Dalam layanan individu berupa penelusuran peminatan, konselor memberikan assesment peminatan yang dilakukan dengan pihak psikolog. Dan respon orang tua peserta didik atau peserta didiknya sendiri bermacam-macam, ada yang menerima, ada pula yang tetap bersikeras memasukkan anaknya ke jurusan yang tidak sesuai dengan hasil psikotest. Tentu saja, konselor memberikan penyuluhan dan informasi lengkap mengenai mengapa psikotest ini dilakukan dan apa dampaknya bila peserta didik tetap dimasukkan ke kelas yang tidak sesuai dengan hasil psikotest.

Selain itu, program layanan individu yang lain diberikan oleh konselor di masa pandemi ini sangat berarti untuk para peserta didik. Walau layanan dilakukan secara virtual (menggunakan aplikasi Google Class Room dan WAG), namun layanan ini cukup efektif dalam penanganan permasalahan peserta didik dalam belajar.

Permasalahan pembelajaran di masa pandemik ini di antaranya tingkat kejenuhan peserta dalam belajar virtual, kurang memahami materi pembelajran karena kurang interaksi dengan guru, stres yang dialami oleh peserta didik karena bertumpuknya tugas, hingga kesulitan peserta didik dalam mengisi kuota atau yang mempunyai HP tapi tidak mendukung beberapa aplikasi yang digunakan pembelajaran daring. Hal ini ditindaklanjuti dengan memberikan hasil layanan kepada guru mata pelajaran sehingga dapat memberikan solusi dalam hambatan pembelajaran daring.

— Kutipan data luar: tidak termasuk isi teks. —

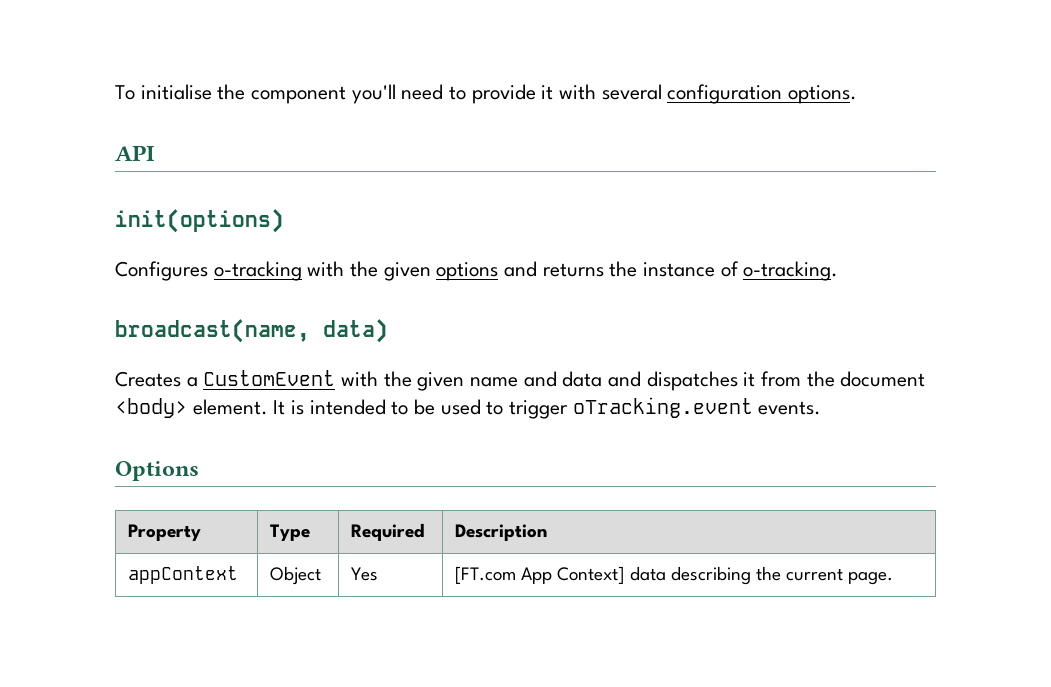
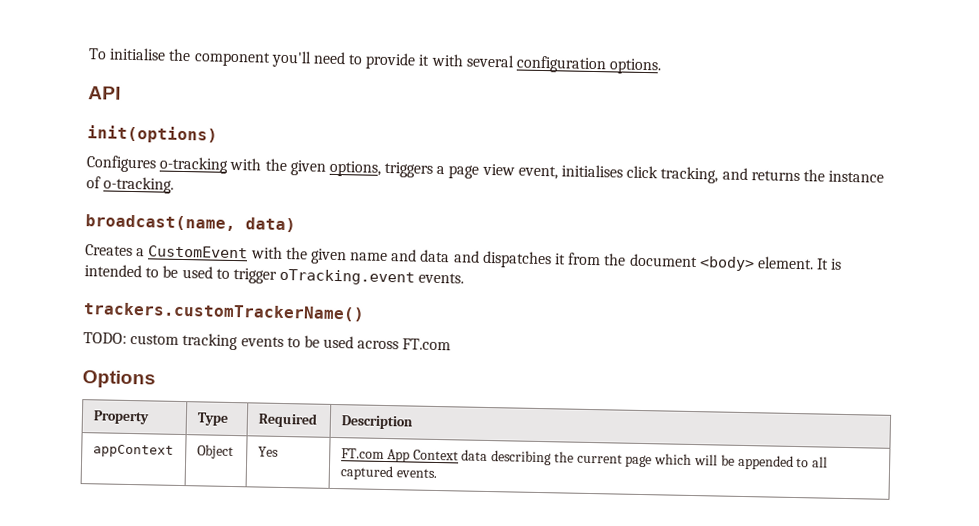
[436,262,499,281] options -> [328,160,719,184] options, triggers a page view event, initialises click tracking,
(822, 408) none -> [83,302,365,322] [83,332,452,351] // trackers.customTrackerName() // TODO: custom tracking events to be used across FT.com
[455,566,625,584] [FT.com App Context] -> [340,448,459,463] FT.com App Context
[848,571,894,585] page. -> [625,453,829,470] [339,465,437,481] page which will be appended to all captured events.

Sayangnya, jumlah konselor tidak sebanding dengan jumlah peserta didik yang ada. Konselor yang ada dua orang, hal ini tentu saja tidak sebanding dengan jumlah peserta didik yang berjumlah 871. Karena idealnya satu konselor menangani 150 peserta didik. Sehingga penanganan masalah pembelajaran belum dapat dilakukan secara optimal.

Begitu pula dengan belum adanya alokasi waktu konselor masuk kelas untuk dapat melakukan pembelajaran tatap muka dengan peserta didik, menambah kurang optimalnya layanan BK. Sehingga pelayanan yang diberikan pada peserta didik dilakukan di luar jam kelas.

Walau bagaimana pun dengan keterbatasan yang terjadi di lapangan, konselor terus melakukan inovasi untuk tetap menjalankan fungsi dan peranannya sebagai penopang pembelajaran di sekolah.***

Penulis adalah mahasiswa BK IKIP Siliwangi.